More West Hastings, now between Hornby and Howe streets. And more juxtapositions. On the right, the quietly ornamented but still quietly rectilinear lines of heritage architecture. On the left…

the 2011 Jameson House, where bubbles come out to dance with the world of rectilinear. In the process they stack 26 storeys of apartments over 8 storeys of office over shops. Everybody seems to be enjoying the dance.

(There is even more juxtaposition than my eye takes in at the time. The Jameson House project includes restoring the 1921 Ceperley Rounsfell Building and retaining the façade of the 1929 Royal Financial Building as well.)

We walk on west, then pause to admire a long view of one of the city’s most iconic heritage buildings.

Down there at West Hastings & Burrard , glowing in the afternoon light, still dominant though long since out-towered by many other buildings — it’s the 21-storey Marine Building, which opened in 1930 and is considered the city’s best surviving example of Art Deco style.
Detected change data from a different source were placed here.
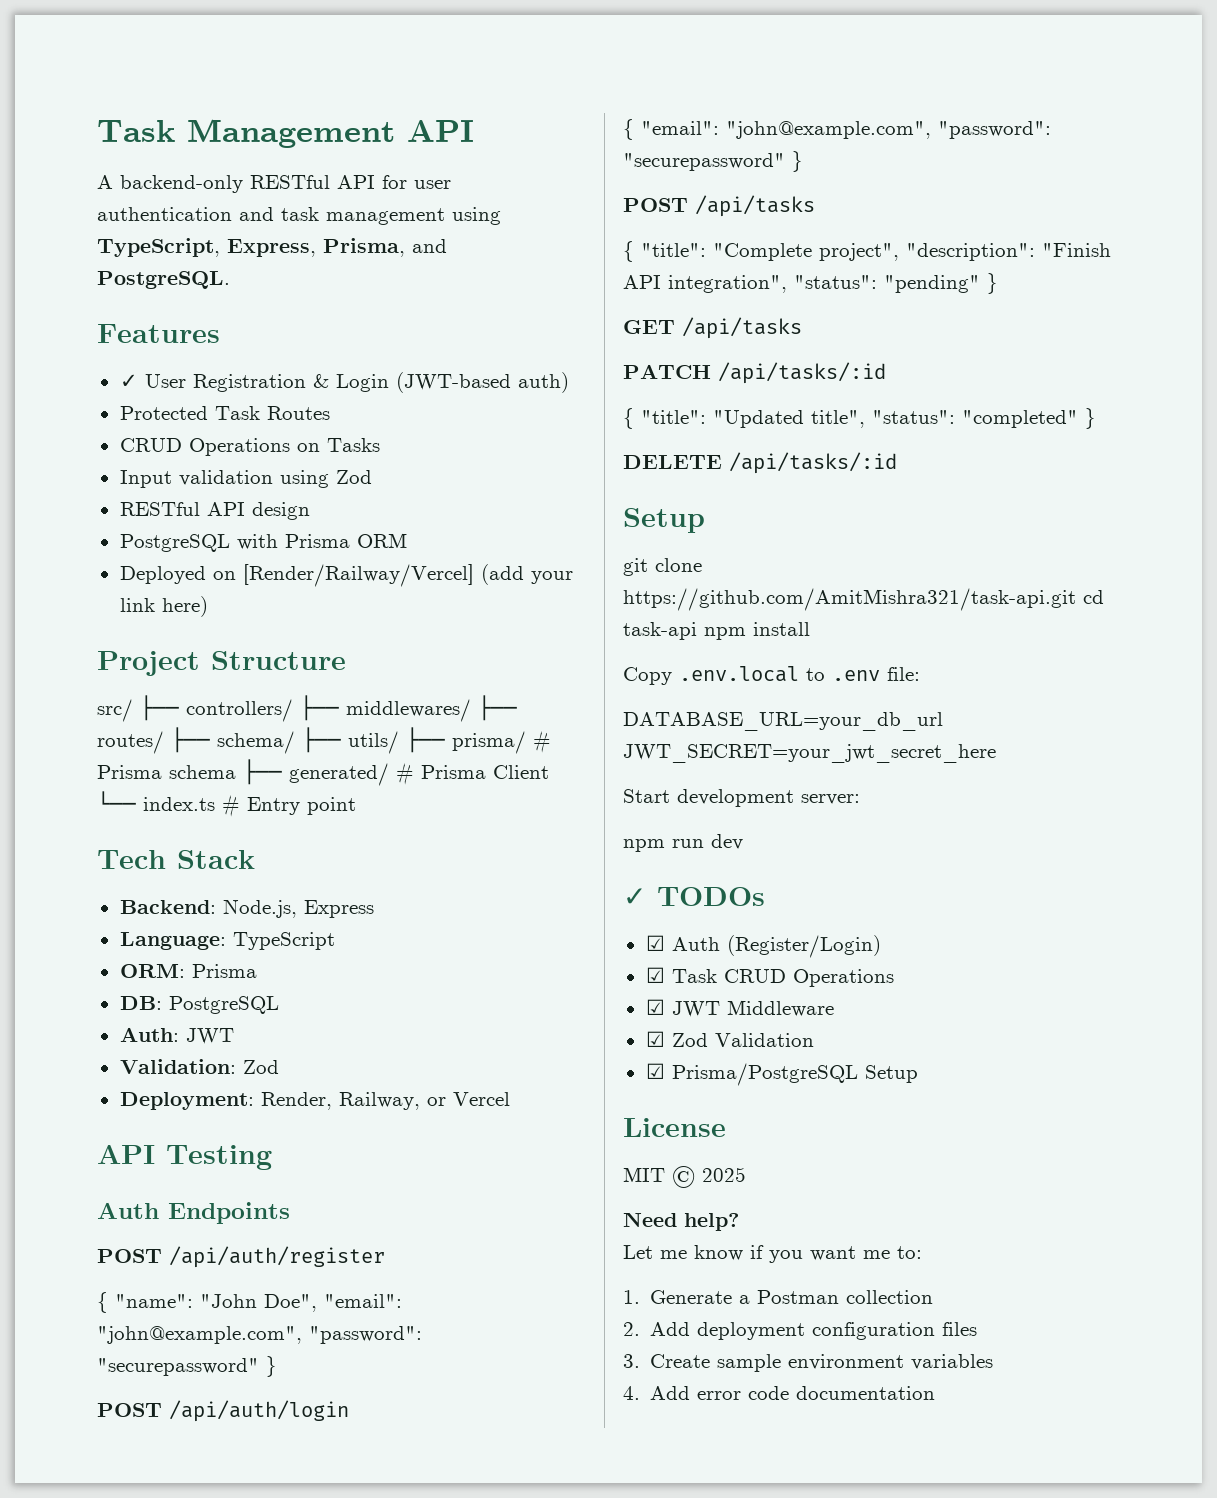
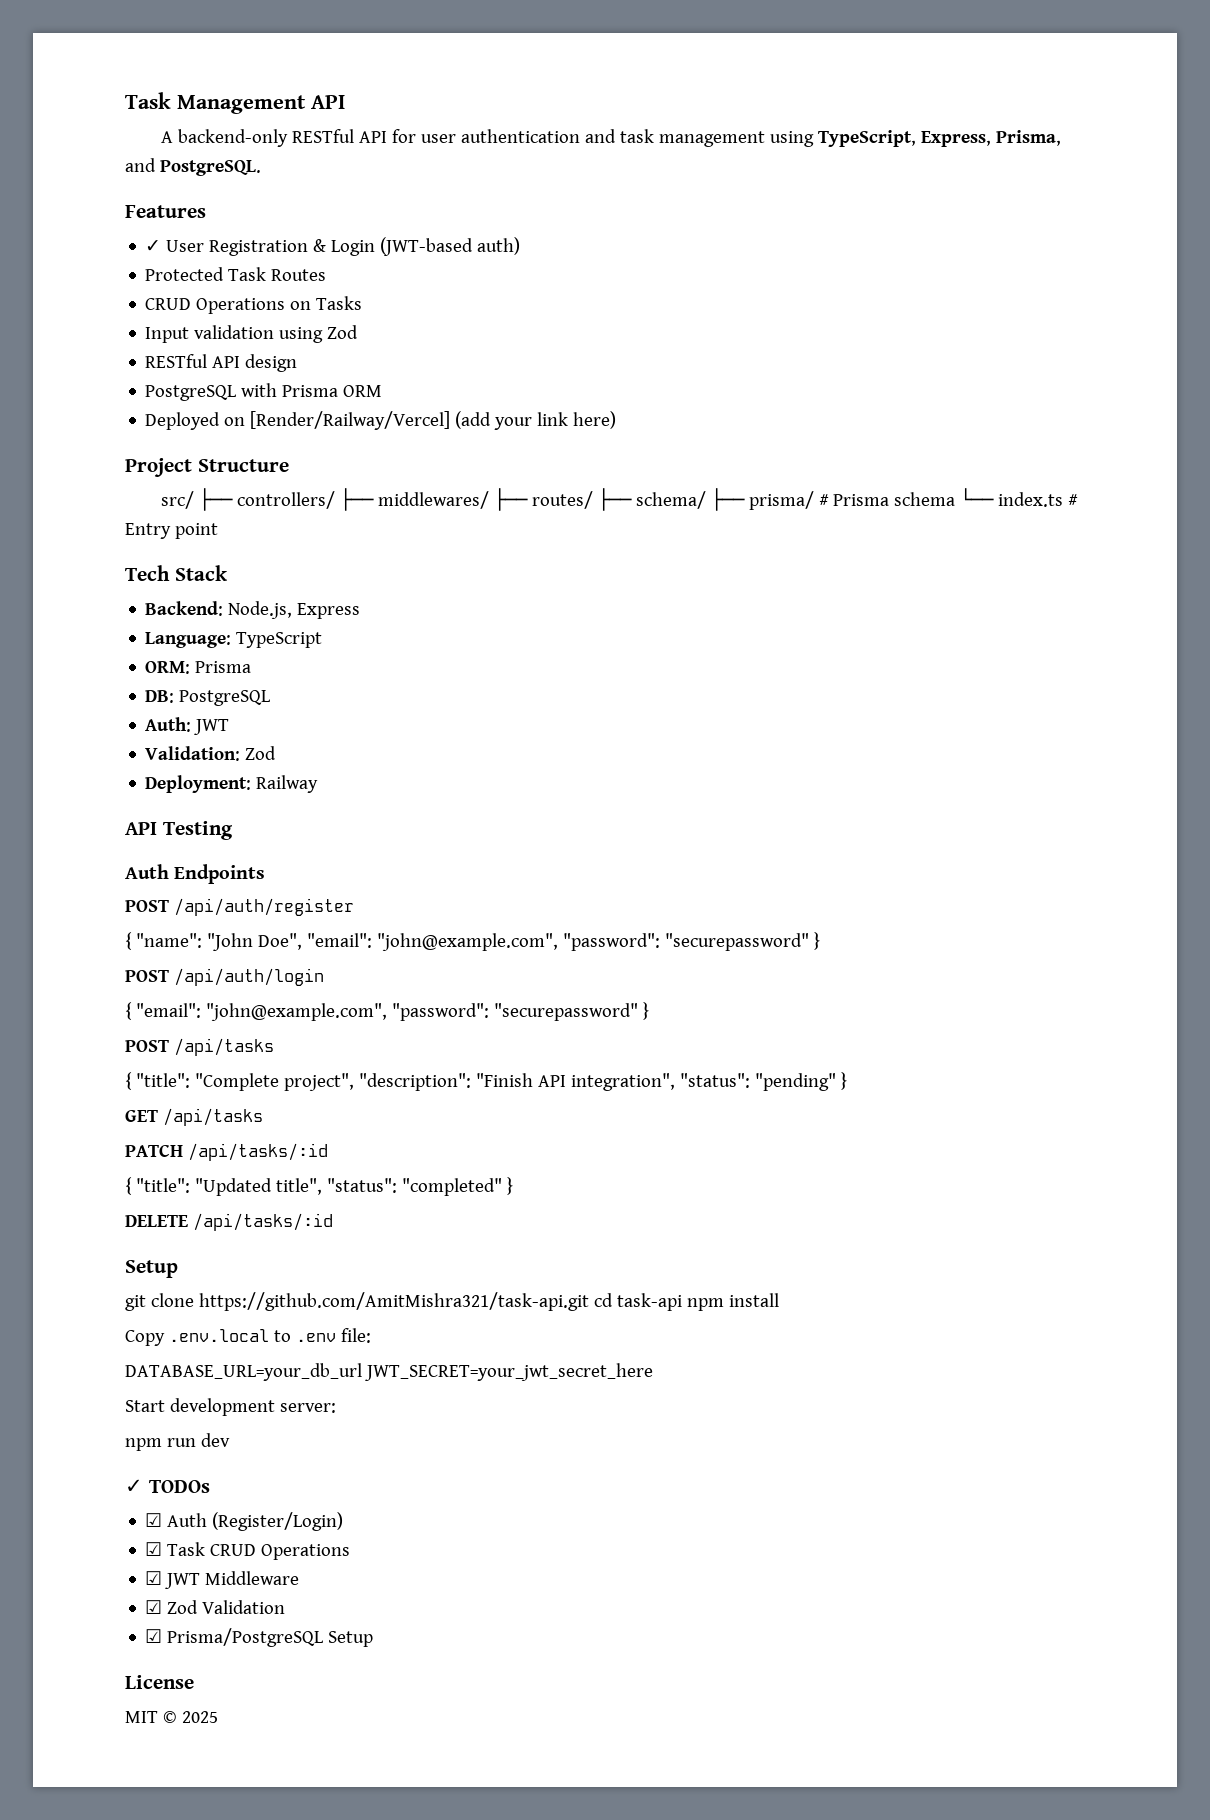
- src/ ├── controllers/ ├── middlewares/ ├── routes/ ├── schema/ ├── utils/ ├── prisma/ # Prisma schema ├── generated/ # Prisma Client └── index.ts # Entry point
+ src/ ├── controllers/ ├── middlewares/ ├── routes/ ├── schema/ ├── prisma/ # Prisma schema └── index.ts # Entry point
- Deployment: Render, Railway, or Vercel
+ Deployment: Railway
- Need help?
- Let me know if you want me to:
- 1. Generate a Postman collection
- 2. Add deployment configuration files
- 3. Create sample environment variables
- 4. Add error code documentation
Leaning in from the far right, the Edwardian-era Vancouver Club, which opened in 1914. Behind it, a more recent building whose tones (like W-43) are sympathetic to its heritage neighbour.

On the left behind the Marine Building, a 35-storey twist of soaring glass, the MNP Tower, which opened in 2014.

We walk on, and eventually crane our necks upward, following the soar. (Credit here to my friend, whose camera caught it better than my own.)

Then, necks and all, it’s back to ground level — and, look at that, at West Hastings near Thurlow, it’s also back to this year’s Vancouver Mural Festival.

We climb up the steps and we climb back down the steps; we thank the VMF in general and Laura Jane Klassen (Studio LKJ) in particular for this latest addition to city art and cheer; and then…

we head home.

Behind the Paint

11 August 2022 – There are the murals, and then there are the stories that take you behind the paint on the murals. I’m reminded of this when I join the Mount Pleasant-area mural tours offered this week by Vancouver DeTours, the VMF guided-tour partner.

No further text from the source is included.